**PROBLEM REQUIREMENTS**. Everything in the listing below should be repeated exactly, apart from the pictures.

**GIVEN RECORDS**.
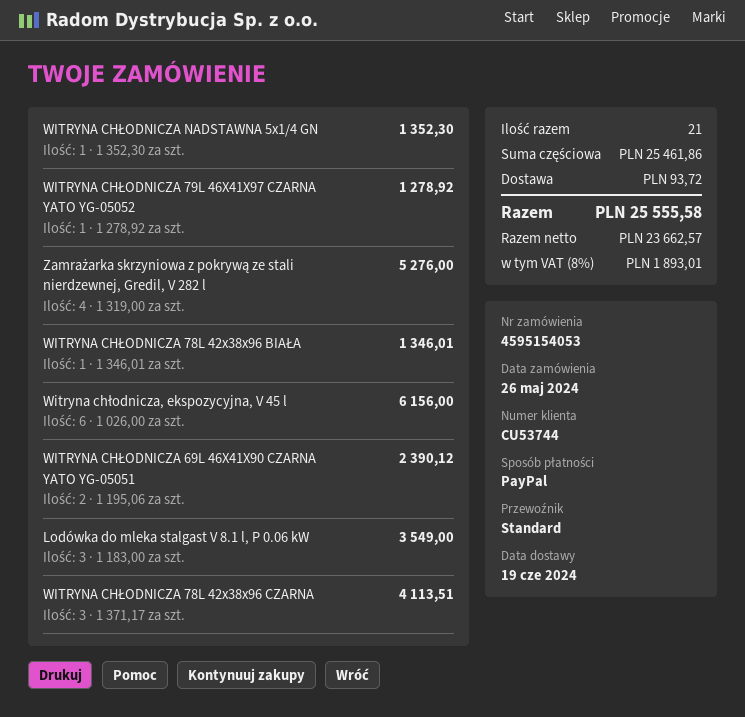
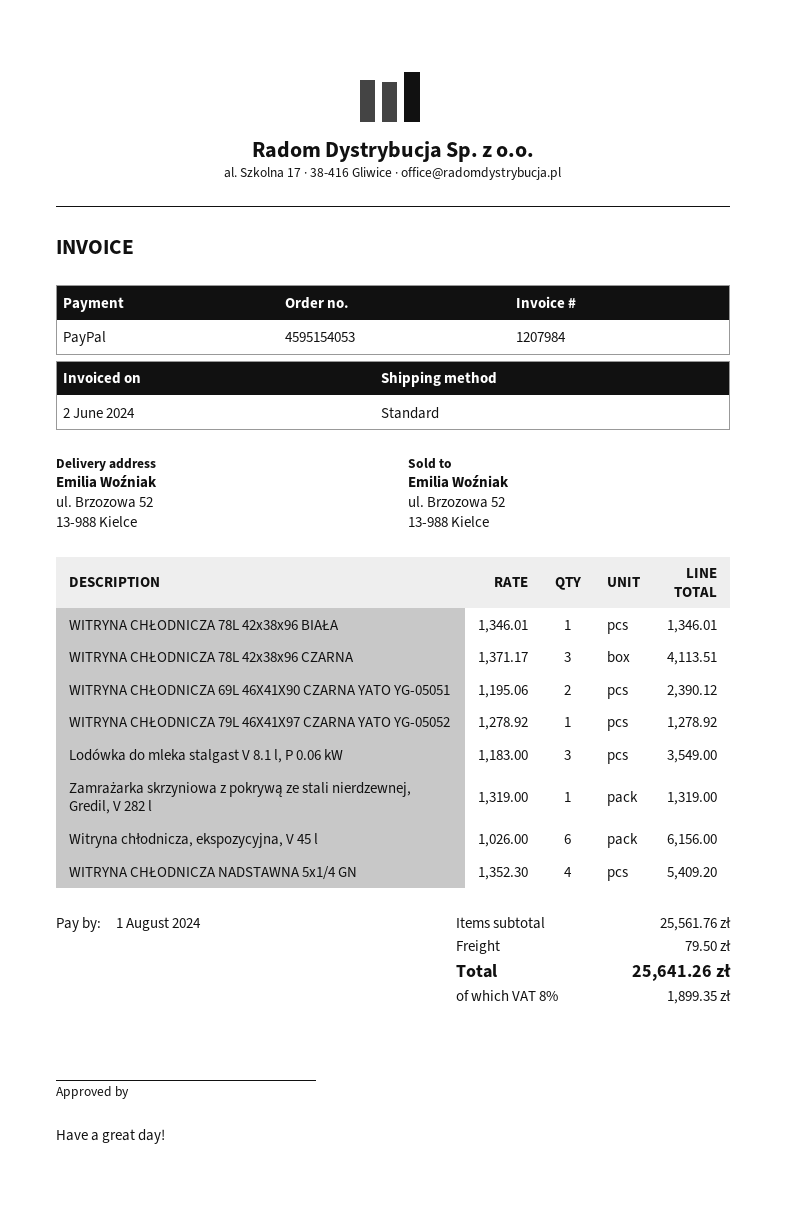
WITRYNA CHŁODNICZA NADSTAWNA 5x1/4 GN: 1 x 1352.30 = 1352.30 -> 4 x 1352.30 = 5409.20
Zamrażarka skrzyniowa z pokrywą ze stali nierdzewnej, Gredil, V 282 l: 4 x 1319.00 = 5276.00 -> 1 x 1319.00 = 1319.00
subtotal: 25461.86 -> 25561.76
shipping: 93.72 -> 79.50
tax: 8% = 1893.01 -> 8% = 1899.35
total: 25555.58 -> 25641.26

**ANSWER BOX**.
WITRYNA CHŁODNICZA NADSTAWNA 5x1/4 GN: 1 x 1352.30 = 1352.30 -> 4 x 1352.30 = 5409.20
Zamrażarka skrzyniowa z pokrywą ze stali nierdzewnej, Gredil, V 282 l: 4 x 1319.00 = 5276.00 -> 1 x 1319.00 = 1319.00
subtotal: 25461.86 -> 25561.76
shipping: 93.72 -> 79.50
tax: 8% = 1893.01 -> 8% = 1899.35
total: 25555.58 -> 25641.26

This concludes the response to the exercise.